Category Archives: Estate Planning Basics

My Aunt Just Died. Can I See the Will?

mourning-108781_150Dear Liza: My wife’s Aunt just died. We went to the funeral because they had been rather close and she wanted to represent her mother’s side of the family. While attending there was a passing reference to how she and some other members of her family were in the Will. What should we expect at this point? Whose obligation is it to notify us? Do we have specific rights in this matter? I’m sorry to hear about your Wife’s Aunt. And all of the questions you are asking are such good ones!  Rules vary a bit state to state, but the general idea is that the person who has custody of the Will is required to lodge that Will with the probate court in the county where your Wife’s Aunt lived.  In California, where I practice, this is supposed to be done within 30 days of the death.  Once the Will is lodged (which means filed with the court), it is a public document, so you, your Wife, and anyone else can get access to it.

If your Wife’s Aunt had sufficient assets to require a probate proceeding, again this amount varies from state to state,  the executor named in the Will would petition the court to open a probate proceeding. This will require publication in a newspaper in the town the Aunt lived in — the idea is that probate is a public proceeding and publication gives notice to creditors who may want to file a claim against the estate.  Also, all of the Aunt’s heirs and beneficiaries would be notified of the probate, and, if anyone objects to the appointment of the executor or the validity of the Will, they can file their objections with the court.

If the Aunt’s assets fell below the limit for a probate proceeding, and here’s a list of the limits for various states, then no probate proceeding needs to be opened, but the Will should still be filed.

Assets left by beneficiary designation are NOT part of the estate passing under your Grandmother’s Will

old-lady-107404_640Dear Liza: My grandmother passed away peacefully at 97 in February.  I am the executor of her will.  She had changed her will, legally, several times depending on who had made her mad at the time.  Instead of changing it again, she made me the sole beneficiary on some cd’s and mutual funds.  In her will, she left $15k or 15%, whichever was less to my half sister.  Do I have to count the funds that were left to me specifically as part of the estate? Your grandmother sounds like she was pretty sassy.  The assets that were left to you directly by beneficiary designation DO NOT count as part of the lesser of 15% or $15K gift your grandmother made to your half sister.

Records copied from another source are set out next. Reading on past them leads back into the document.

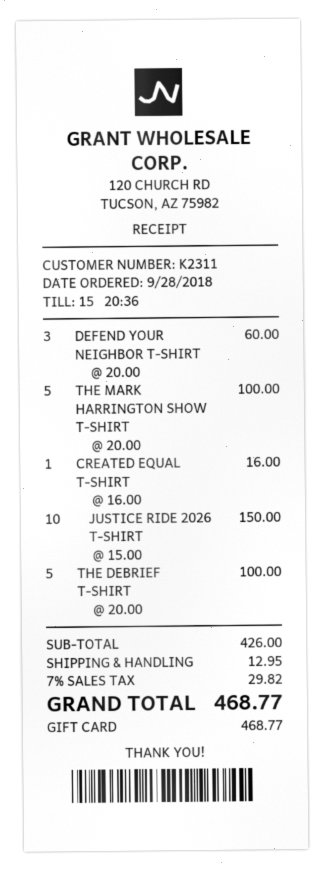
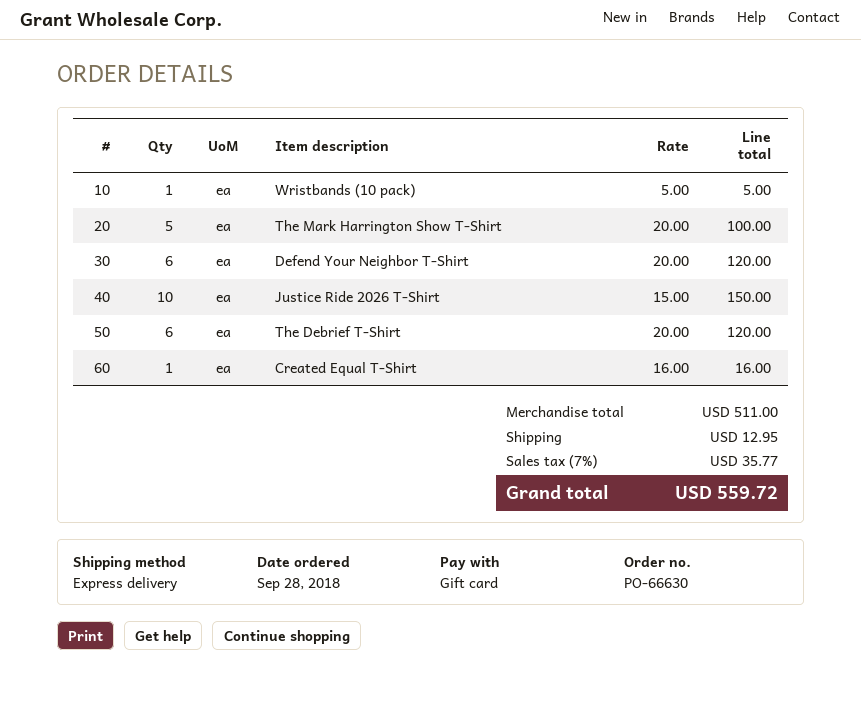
DEFEND YOUR NEIGHBOR T-SHIRT: 3 x 20.00 = 60.00 -> 6 x 20.00 = 120.00
THE DEBRIEF T-SHIRT: 5 x 20.00 = 100.00 -> 6 x 20.00 = 120.00
Wristbands (10 pack): none -> 1 x 5.00 = 5.00
subtotal: 426.00 -> 511.00
tax: 7% = 29.82 -> 7% = 35.77
total: 468.77 -> 559.72

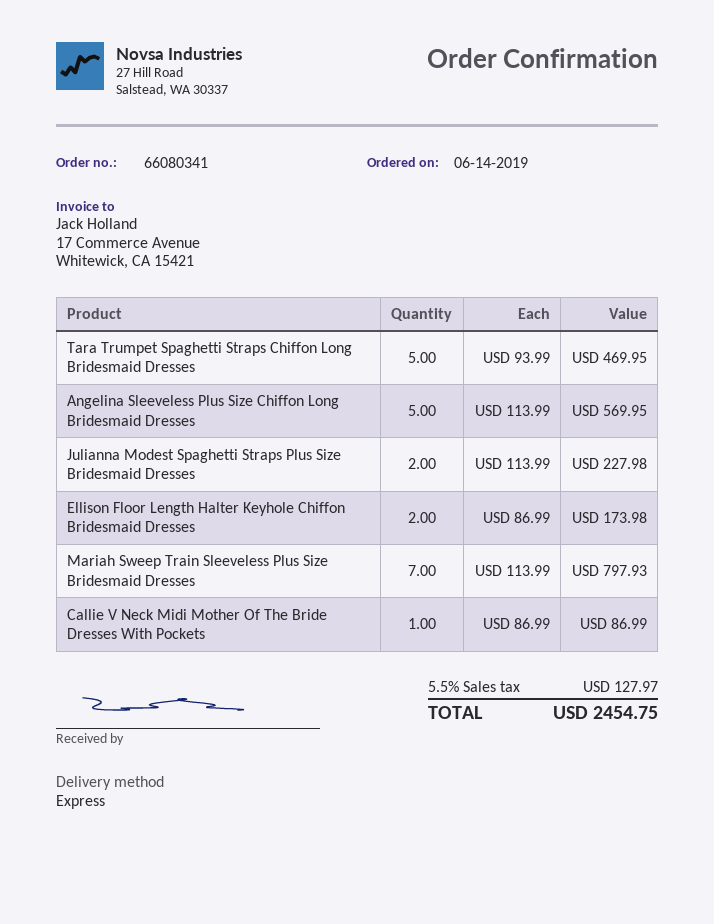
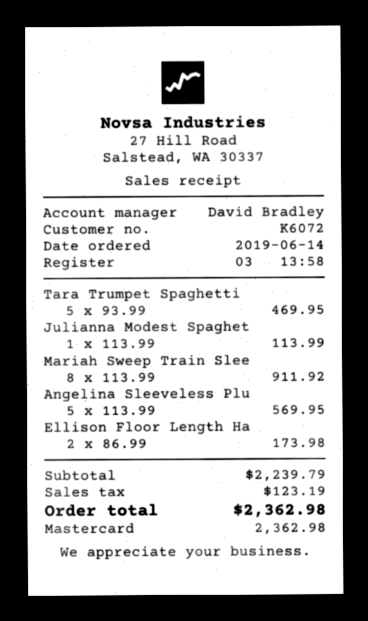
Julianna Modest Spaghetti Straps Plus Size Bridesmaid Dresses: 2 x 113.99 = 227.98 -> 1 x 113.99 = 113.99
Mariah Sweep Train Sleeveless Plus Size Bridesmaid Dresses: 7 x 113.99 = 797.93 -> 8 x 113.99 = 911.92
Callie V Neck Midi Mother Of The Bride Dresses With Pockets: 1 x 86.99 = 86.99 -> none
tax: 127.97 -> 123.19
total: 2454.75 -> 2362.98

Only the assets that are governed by the Will count for that calculation and are considered to be part of the “estate.”  The assets left to you by beneficiary designation are separate from the assets that will pass to beneficiaries under your grandmother’s Will. If your grandmother’s Will has to go through probate, the assets that pass by beneficiary designation are not part of the probate estate, either.

Are Wills Drafted In Other States Valid?

arizonaDear Liza: I would like to know if my wife and I had a will drawn up in Colorado and now reside in Arzonia do we need to have it redone? If your Will was valid in Colorado, it will be valid in Arizona. Both states require that a Will be in writing, be written by someone over 18 years old, and be witnessed by two people.   Still, if you plan to stay in Arizona, you should consider doing a new Will in Arizona–certain provisions of state law differ and an estate planner in Arizona could tell you which ones.  Also, if you have moved to Arizona permanently, you should re-do your Durable Power of Attorney and Advance Health Care Directive–both documents name Agents to act on your behalf if you are incapacitated (one for health care and one for finance), and these documents tend to be state specific and you want them to be honored by state hospitals and banks without fuss. I’ve linked each document to a form that you can use in Arizona.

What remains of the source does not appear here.